STRATEGIC PAPER #113 - THE TAITOKERAU HOMELESSNESS REPORT - PART 1
Market Systems vs. Personal Failure
Severe housing shortages in Te Tai Tokerau are not caused by personal failures or individual flaws. Instead, they are the direct result of a broken housing market. While personal struggles might determine who loses their housing first, the overall scale of homelessness is driven entirely by sky-high housing costs and a severe shortage of affordable homes.
Global Housing Indicators
Global housing research shows a clear truth: local homelessness rates depend heavily on rent costs and housing supply, not just poverty rates. If poverty alone were the main cause, cities with the highest poverty rates would automatically have the most homelessness.
In reality, high-poverty cities with highly affordable housing, like Detroit or Cleveland, have much lower rates of homelessness than wealthy cities with overpriced real estate, like San Francisco or Sydney. Poverty makes people vulnerable, but high housing prices create the actual crisis.
The Musical Chairs Dilemma
To explain how an expensive housing market forces families into homelessness, economists use the game of musical chairs. Imagine 10 people playing with 10 chairs; everyone gets a seat. If one player has a sprained ankle, they will move slower than the others, but because there are enough chairs, they still get to sit down.
However, if the game organisers remove three chairs, three people will be left standing. Because they move slower, the person with the sprained ankle will likely be one of those left without a seat. In this example, a housing market with high prices and low supply is what removes the chairs. Individual problems are just like the "sprained ankle", they only determine who gets pushed out first.
The Taitokerau Income Gap
This global problem causes severe local damage in Te Tai Tokerau, where about 3% of the regional population lacks secure housing. The main economic driver is the massive gap between local household incomes and housing costs.
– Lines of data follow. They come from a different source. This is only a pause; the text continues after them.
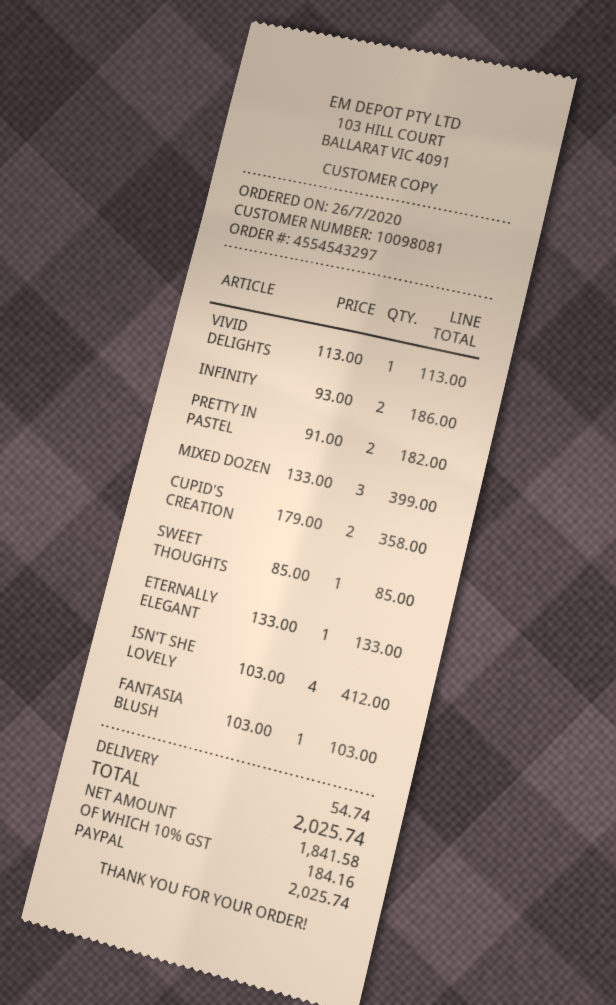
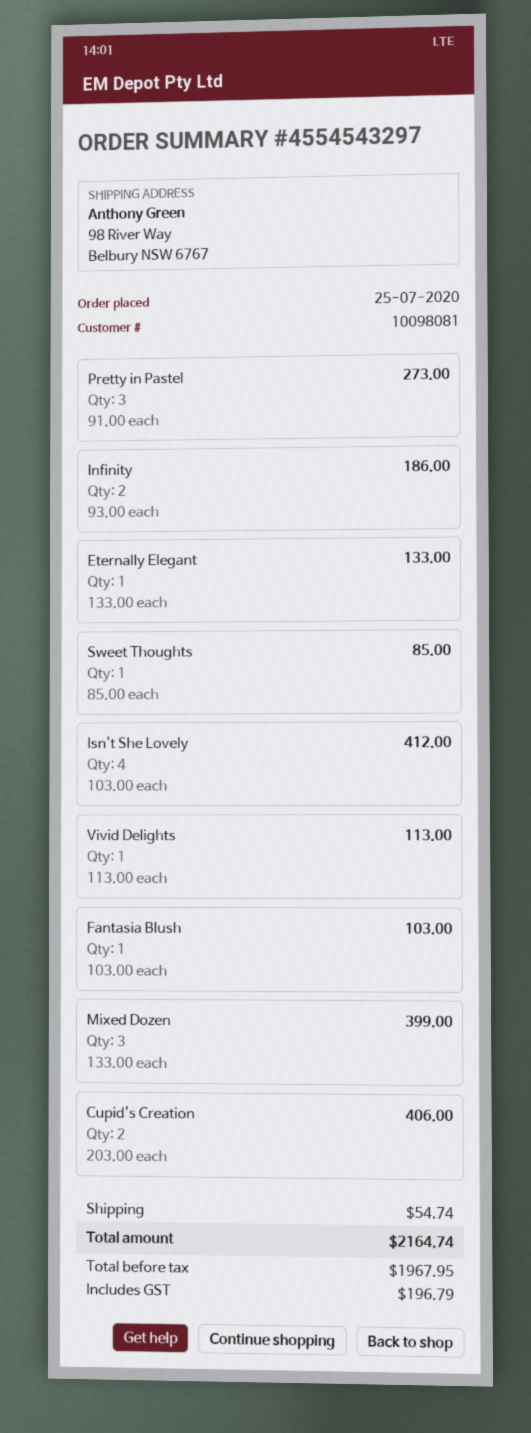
order date: 2020-07-26 -> 2020-07-25
PRETTY IN PASTEL: 2 x 91.00 = 182.00 -> 3 x 91.00 = 273.00
CUPID'S CREATION: 2 x 179.00 = 358.00 -> 2 x 203.00 = 406.00
net: 1841.58 -> 1967.95
tax: 184.16 -> 196.79
total: 2025.74 -> 2164.74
In 2024, the median house price in Northland reached $655,000, while the typical household take-home income after housing costs was just $33,684. This traps low-income families in an expensive rental market where nearly half of all renting households spend more than 30% of their income on rent.
Historical Legacy and Job Losses
This affordability crisis hits at the same time as a major decline in local construction, which has historically been a key source of jobs for Māori men. Residential building consents in Te Tai Tokerau dropped by 31% in the year ending March 2025, pushing the Māori unemployment rate to nearly 12%.
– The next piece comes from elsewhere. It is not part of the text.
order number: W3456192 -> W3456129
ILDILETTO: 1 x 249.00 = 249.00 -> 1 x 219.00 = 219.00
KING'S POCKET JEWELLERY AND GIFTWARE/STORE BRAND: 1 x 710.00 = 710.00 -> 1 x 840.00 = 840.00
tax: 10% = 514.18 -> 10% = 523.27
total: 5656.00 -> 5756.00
Additionally, historical colonisation and land loss have left a legacy of low homeownership (28% for Māori compared to 57% for New Zealand Europeans). For families who still collectively own ancestral land, outdated Western legal systems and standard banking rules make it very hard to get loans to build papakāinga (communal housing) at scale.
Government Policy Worsens the Shortage
To make matters worse, recent government policy changes have reduced the housing supply. In July 2025, Kāinga Ora cancelled 40 planned housing projects across Northland, cutting 450 future social homes from the region. At the same time, they began selling off existing social housing on the open market. These political moves ignore the harsh realities local people face every day.
Funding Reform and Local Control
To fix severe housing shortages in Te Tai Tokerau over the medium term, policy must shift from short-term crisis fixes to deep structural changes.
Shift Funding Control: The Crown must stop using centralised, slow statistical models and hand funding control directly to regional-led groups like Te Pouahi o Te Tai Tokerau. Real progress comes from grassroots, collective action by local businesses, iwi and hapū.
Papakāinga and Social Policy
Fix Land Financing: We need legal reforms for Māori freehold land, creating a state-backed mortgage guarantee scheme for papakāinga to bypass standard requirements for individual land titles.
Stop Social Housing Sales: Kāinga Ora must immediately stop selling public housing assets in Northland and bring back the 40 cancelled housing projects, focusing on one- and two-bedroom units.
Ban Discharges into Homelessness: We need a strict law that stops state care, prison, or health facilities from releasing any individual directly into homelessness.
Support Outreach over Punishment: Local councils must stop using fines and punishments against the homeless, and instead fund outreach teams that treat people with basic human dignity.